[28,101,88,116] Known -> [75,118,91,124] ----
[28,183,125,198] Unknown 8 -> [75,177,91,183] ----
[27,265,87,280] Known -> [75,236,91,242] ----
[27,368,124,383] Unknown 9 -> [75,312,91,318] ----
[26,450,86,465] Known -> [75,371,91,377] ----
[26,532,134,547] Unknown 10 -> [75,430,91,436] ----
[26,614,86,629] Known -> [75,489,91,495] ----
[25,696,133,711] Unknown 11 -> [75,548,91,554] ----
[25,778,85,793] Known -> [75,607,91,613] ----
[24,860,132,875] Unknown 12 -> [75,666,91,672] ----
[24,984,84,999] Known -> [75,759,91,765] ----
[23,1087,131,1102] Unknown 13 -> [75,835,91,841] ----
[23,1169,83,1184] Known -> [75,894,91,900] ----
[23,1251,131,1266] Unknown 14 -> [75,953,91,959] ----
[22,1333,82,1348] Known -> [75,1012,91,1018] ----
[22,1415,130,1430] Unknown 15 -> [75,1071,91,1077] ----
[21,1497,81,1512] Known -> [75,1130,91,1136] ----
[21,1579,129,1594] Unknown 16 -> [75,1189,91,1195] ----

· · · ·

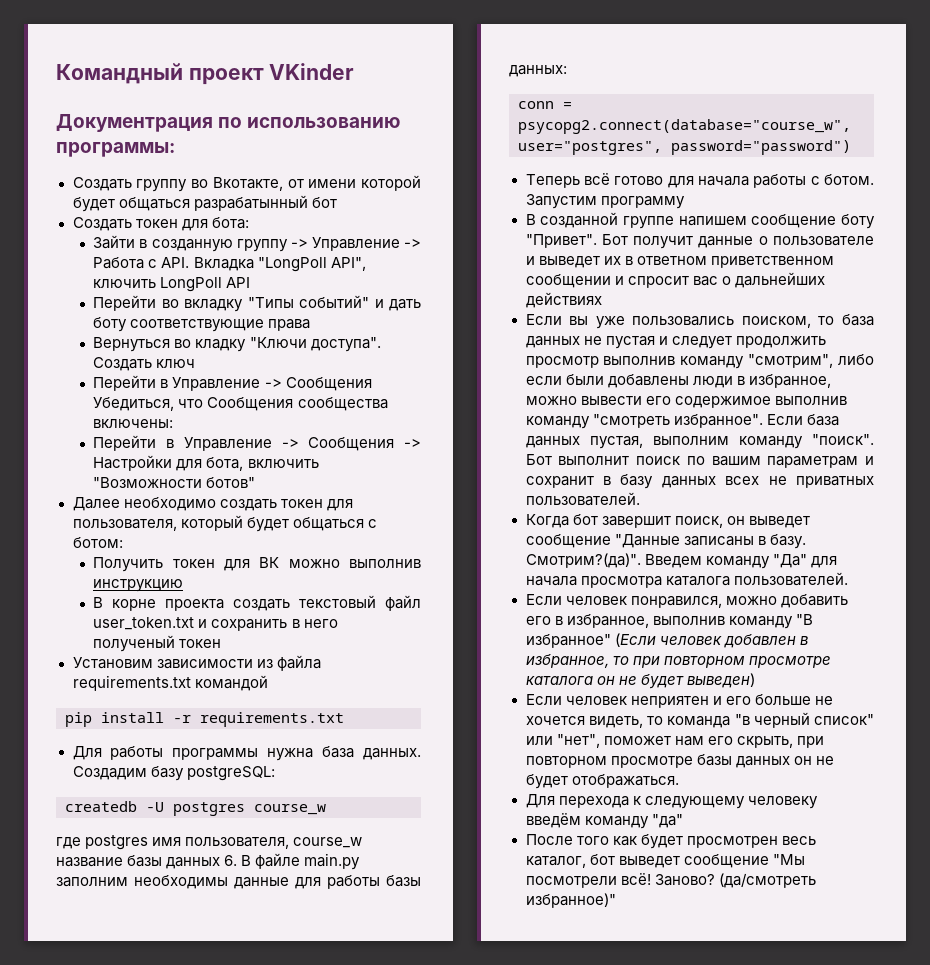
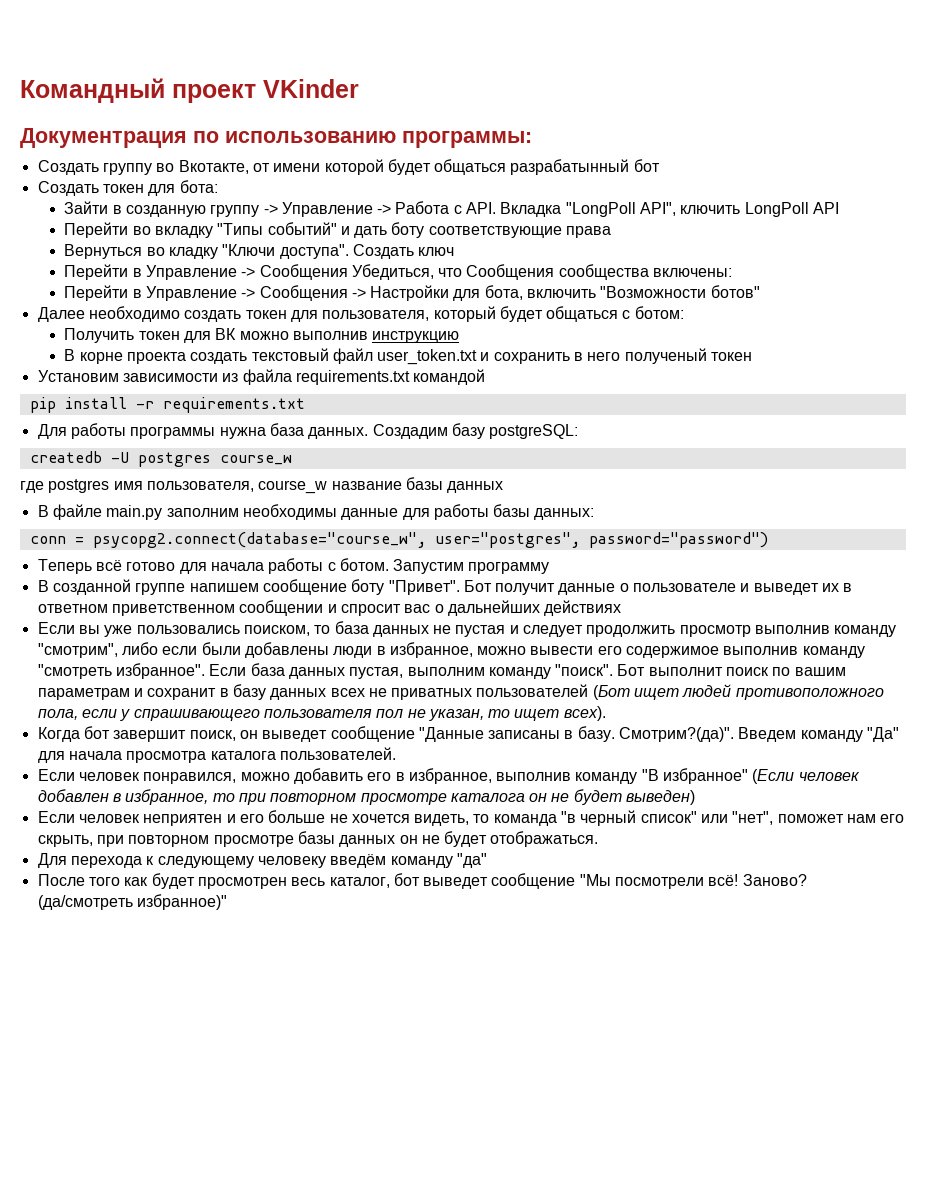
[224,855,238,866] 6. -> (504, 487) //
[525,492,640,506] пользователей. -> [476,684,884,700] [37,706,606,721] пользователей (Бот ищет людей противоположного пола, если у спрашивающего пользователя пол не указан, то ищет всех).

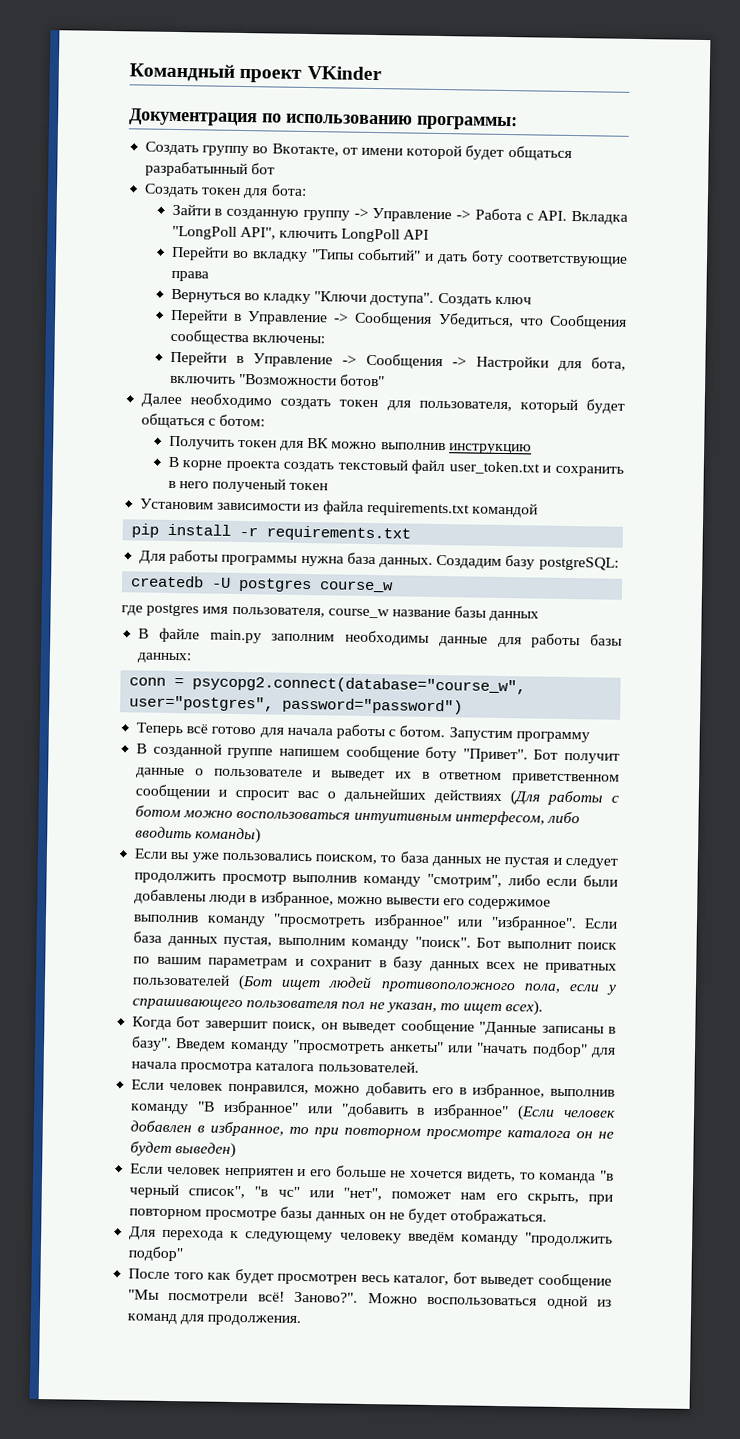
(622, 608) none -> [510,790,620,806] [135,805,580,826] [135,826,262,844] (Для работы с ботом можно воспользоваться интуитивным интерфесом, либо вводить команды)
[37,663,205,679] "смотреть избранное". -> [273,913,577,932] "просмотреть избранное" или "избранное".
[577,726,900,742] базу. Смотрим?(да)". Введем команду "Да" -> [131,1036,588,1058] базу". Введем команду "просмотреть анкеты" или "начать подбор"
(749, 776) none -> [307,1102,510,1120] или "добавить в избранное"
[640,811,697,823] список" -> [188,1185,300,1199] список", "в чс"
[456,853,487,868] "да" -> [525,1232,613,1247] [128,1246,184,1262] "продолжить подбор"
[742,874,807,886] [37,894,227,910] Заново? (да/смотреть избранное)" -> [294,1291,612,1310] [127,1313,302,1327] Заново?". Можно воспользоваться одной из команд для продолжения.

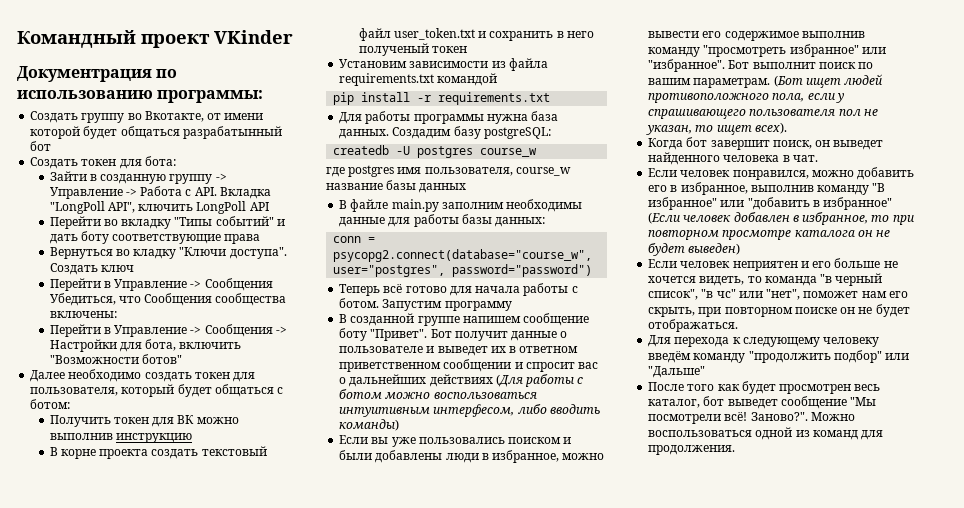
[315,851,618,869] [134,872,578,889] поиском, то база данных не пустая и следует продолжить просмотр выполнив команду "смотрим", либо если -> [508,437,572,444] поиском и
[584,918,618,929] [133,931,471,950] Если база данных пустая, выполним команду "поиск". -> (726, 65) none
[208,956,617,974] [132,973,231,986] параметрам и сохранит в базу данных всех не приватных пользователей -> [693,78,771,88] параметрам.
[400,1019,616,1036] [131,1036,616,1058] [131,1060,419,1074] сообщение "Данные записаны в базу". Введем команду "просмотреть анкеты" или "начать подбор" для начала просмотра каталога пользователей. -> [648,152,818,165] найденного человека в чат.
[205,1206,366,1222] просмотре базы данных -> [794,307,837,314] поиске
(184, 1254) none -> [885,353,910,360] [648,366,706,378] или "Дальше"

· · · ·

#### [REQUIRED ACTION]
What you return should be exactly the lines above, starting at the one with "[28,101,88,116] Known ->" and ending at the one with "[25,778,85,793] Known ->", and nothing else.

#### [SOLUTION TO THIS EXERCISE]
[28,101,88,116] Known -> [75,118,91,124] ----
[28,183,125,198] Unknown 8 -> [75,177,91,183] ----
[27,265,87,280] Known -> [75,236,91,242] ----
[27,368,124,383] Unknown 9 -> [75,312,91,318] ----
[26,450,86,465] Known -> [75,371,91,377] ----
[26,532,134,547] Unknown 10 -> [75,430,91,436] ----
[26,614,86,629] Known -> [75,489,91,495] ----
[25,696,133,711] Unknown 11 -> [75,548,91,554] ----
[25,778,85,793] Known -> [75,607,91,613] ----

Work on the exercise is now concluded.